Brief
Return copies of the lines below that mention "Throw".

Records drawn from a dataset
=== Section Start ===
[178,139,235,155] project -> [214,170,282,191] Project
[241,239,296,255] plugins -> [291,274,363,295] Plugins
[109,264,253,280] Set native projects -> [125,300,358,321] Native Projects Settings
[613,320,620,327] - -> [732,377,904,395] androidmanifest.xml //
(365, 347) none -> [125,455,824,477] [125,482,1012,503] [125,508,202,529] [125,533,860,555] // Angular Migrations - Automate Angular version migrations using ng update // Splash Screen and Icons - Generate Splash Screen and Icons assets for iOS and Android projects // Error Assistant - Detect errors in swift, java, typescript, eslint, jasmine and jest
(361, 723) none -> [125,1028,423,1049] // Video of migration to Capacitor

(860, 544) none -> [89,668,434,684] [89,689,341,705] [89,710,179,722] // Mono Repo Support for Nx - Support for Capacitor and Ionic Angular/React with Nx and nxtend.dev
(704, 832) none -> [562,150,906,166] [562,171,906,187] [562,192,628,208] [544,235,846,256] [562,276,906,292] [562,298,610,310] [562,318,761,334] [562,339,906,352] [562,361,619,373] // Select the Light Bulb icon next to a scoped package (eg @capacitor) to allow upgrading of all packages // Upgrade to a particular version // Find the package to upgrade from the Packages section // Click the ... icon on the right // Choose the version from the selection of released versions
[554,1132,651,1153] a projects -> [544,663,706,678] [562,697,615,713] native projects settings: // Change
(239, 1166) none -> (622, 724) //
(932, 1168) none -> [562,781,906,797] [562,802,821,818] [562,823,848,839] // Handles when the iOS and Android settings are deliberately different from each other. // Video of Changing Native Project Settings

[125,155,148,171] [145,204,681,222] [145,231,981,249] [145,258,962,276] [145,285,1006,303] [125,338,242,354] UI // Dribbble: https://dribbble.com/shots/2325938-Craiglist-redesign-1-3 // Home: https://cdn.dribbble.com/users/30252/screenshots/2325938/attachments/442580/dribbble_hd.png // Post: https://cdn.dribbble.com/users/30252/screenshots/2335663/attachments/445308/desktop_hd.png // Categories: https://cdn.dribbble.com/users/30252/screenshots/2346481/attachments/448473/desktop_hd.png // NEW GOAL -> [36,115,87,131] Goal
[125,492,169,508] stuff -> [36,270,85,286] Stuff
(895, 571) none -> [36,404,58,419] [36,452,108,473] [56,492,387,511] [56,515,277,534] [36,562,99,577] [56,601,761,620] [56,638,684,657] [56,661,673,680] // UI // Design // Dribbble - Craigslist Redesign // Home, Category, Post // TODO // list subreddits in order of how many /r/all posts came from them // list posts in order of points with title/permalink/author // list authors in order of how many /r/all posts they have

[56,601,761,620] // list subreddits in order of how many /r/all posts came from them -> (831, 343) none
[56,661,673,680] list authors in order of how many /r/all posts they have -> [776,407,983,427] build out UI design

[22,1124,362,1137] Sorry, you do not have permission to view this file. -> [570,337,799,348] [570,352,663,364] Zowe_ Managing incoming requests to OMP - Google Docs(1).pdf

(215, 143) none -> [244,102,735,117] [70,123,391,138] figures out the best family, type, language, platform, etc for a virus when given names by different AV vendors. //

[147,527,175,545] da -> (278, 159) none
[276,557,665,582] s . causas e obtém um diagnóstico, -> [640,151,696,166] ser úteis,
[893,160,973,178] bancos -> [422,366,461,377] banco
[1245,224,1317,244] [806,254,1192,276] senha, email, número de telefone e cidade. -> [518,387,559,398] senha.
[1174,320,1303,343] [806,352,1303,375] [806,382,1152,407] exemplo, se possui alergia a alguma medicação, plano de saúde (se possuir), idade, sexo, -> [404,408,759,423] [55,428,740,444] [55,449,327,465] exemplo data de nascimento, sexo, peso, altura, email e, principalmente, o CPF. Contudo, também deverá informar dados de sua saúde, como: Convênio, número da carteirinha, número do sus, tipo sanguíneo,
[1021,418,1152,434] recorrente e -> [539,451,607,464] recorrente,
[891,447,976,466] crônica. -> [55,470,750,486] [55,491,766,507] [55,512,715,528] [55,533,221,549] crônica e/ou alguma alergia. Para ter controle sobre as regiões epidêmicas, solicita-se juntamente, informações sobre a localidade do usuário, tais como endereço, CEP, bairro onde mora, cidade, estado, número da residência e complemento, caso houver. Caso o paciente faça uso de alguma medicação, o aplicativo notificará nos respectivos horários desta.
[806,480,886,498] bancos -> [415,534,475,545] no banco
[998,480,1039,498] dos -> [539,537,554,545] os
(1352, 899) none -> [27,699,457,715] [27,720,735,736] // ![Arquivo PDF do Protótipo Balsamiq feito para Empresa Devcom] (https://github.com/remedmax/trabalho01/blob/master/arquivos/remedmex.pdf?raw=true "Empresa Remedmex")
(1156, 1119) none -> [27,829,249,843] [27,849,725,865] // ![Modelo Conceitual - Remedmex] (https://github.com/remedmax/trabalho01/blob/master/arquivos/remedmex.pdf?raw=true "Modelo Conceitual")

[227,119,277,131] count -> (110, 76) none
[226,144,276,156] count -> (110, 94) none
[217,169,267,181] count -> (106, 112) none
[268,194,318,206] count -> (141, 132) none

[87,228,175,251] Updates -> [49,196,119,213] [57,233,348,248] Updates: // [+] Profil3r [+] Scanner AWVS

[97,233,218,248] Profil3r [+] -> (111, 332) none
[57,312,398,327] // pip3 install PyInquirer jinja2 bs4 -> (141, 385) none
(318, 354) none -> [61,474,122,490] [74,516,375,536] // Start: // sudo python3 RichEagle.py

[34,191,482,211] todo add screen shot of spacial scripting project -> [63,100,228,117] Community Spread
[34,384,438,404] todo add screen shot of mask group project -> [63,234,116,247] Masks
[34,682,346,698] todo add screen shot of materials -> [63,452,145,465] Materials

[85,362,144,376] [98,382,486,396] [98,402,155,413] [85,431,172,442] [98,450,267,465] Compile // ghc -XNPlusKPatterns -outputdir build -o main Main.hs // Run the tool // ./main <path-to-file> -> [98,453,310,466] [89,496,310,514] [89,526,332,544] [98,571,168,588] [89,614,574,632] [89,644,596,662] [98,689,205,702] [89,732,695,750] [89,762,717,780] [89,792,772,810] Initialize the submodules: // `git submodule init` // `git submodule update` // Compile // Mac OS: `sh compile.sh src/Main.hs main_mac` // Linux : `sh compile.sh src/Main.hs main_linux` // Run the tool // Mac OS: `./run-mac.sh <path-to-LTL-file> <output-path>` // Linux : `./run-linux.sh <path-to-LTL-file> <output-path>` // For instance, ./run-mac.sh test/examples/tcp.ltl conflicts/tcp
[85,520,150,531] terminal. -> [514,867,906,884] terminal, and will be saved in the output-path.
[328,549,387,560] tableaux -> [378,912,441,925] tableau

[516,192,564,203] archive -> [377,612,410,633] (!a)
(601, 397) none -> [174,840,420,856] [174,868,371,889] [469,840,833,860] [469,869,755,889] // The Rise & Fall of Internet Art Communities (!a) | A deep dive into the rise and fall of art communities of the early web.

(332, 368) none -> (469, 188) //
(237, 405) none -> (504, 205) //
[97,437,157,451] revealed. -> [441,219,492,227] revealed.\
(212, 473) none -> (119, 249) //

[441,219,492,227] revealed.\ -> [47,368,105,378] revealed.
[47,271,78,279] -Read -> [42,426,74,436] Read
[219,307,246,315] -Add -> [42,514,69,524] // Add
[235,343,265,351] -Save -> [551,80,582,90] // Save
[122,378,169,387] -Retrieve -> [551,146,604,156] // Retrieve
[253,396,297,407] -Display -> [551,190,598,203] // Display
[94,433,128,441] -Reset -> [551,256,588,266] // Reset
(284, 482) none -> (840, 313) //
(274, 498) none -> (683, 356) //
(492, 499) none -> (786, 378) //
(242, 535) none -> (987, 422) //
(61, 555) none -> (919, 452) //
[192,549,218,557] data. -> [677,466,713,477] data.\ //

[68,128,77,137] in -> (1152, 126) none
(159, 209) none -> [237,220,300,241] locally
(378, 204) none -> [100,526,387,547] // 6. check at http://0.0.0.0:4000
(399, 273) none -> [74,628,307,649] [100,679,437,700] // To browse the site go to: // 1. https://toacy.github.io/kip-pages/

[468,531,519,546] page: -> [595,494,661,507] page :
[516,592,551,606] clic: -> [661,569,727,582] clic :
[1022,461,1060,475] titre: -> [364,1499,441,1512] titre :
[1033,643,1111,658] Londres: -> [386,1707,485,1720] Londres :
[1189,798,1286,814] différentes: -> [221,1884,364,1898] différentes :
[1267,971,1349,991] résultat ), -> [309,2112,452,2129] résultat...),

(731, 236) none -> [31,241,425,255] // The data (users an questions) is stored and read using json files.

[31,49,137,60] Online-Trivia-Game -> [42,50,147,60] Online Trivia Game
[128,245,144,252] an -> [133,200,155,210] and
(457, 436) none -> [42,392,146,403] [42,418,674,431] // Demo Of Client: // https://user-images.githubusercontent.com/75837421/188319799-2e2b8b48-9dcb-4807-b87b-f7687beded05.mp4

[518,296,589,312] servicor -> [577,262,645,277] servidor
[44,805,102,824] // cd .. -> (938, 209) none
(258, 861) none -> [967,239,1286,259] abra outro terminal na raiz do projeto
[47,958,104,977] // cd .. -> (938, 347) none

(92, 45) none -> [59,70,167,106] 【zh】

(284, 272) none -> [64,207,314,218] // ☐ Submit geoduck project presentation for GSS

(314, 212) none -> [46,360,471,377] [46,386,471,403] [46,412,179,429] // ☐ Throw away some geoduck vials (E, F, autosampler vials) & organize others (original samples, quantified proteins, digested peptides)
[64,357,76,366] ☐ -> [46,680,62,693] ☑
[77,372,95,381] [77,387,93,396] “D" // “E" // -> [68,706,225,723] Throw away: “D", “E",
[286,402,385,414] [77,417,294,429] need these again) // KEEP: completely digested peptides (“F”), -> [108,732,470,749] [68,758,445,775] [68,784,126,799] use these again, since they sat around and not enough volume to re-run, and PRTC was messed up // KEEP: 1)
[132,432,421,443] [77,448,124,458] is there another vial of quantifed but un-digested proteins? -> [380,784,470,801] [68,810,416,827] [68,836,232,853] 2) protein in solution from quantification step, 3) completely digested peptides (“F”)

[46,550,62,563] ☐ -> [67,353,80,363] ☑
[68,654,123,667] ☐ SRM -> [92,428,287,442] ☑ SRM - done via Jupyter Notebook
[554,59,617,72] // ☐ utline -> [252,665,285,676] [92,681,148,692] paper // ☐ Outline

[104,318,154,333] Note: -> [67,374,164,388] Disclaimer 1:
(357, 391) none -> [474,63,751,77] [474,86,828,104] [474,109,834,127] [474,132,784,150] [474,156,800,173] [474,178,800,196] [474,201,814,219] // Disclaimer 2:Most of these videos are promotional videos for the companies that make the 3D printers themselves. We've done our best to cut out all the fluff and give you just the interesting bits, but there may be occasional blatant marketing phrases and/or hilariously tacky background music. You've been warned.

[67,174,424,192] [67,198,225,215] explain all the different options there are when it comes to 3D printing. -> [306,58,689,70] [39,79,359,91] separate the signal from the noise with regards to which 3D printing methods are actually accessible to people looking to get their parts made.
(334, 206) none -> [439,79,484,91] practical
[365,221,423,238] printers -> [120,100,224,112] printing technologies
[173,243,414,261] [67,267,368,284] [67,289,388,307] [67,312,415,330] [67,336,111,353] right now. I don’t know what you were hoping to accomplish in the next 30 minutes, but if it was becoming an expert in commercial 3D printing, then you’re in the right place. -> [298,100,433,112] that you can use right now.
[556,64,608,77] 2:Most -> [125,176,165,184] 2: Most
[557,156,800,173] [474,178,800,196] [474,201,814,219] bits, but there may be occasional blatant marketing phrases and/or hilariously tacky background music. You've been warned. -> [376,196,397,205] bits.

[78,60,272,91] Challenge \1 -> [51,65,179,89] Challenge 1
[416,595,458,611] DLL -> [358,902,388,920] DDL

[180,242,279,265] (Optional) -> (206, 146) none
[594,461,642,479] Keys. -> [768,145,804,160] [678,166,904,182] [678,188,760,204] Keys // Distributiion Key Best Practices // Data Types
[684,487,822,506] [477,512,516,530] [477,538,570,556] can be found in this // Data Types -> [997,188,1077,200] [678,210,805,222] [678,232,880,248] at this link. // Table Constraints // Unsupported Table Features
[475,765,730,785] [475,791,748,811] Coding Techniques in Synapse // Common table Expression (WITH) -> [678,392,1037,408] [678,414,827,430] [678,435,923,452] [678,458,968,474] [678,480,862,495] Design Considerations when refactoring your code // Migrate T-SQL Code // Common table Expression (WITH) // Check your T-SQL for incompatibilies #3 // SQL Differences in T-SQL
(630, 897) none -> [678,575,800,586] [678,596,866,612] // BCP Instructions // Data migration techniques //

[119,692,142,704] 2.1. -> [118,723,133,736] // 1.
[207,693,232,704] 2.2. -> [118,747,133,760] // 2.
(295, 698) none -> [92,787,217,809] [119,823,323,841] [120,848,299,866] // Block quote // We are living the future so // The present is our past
=== Section End ===
Response box
(314, 212) none -> [46,360,471,377] [46,386,471,403] [46,412,179,429] // ☐ Throw away some geoduck vials (E, F, autosampler vials) & organize others (original samples, quantified proteins, digested peptides)
[77,372,95,381] [77,387,93,396] “D" // “E" // -> [68,706,225,723] Throw away: “D", “E",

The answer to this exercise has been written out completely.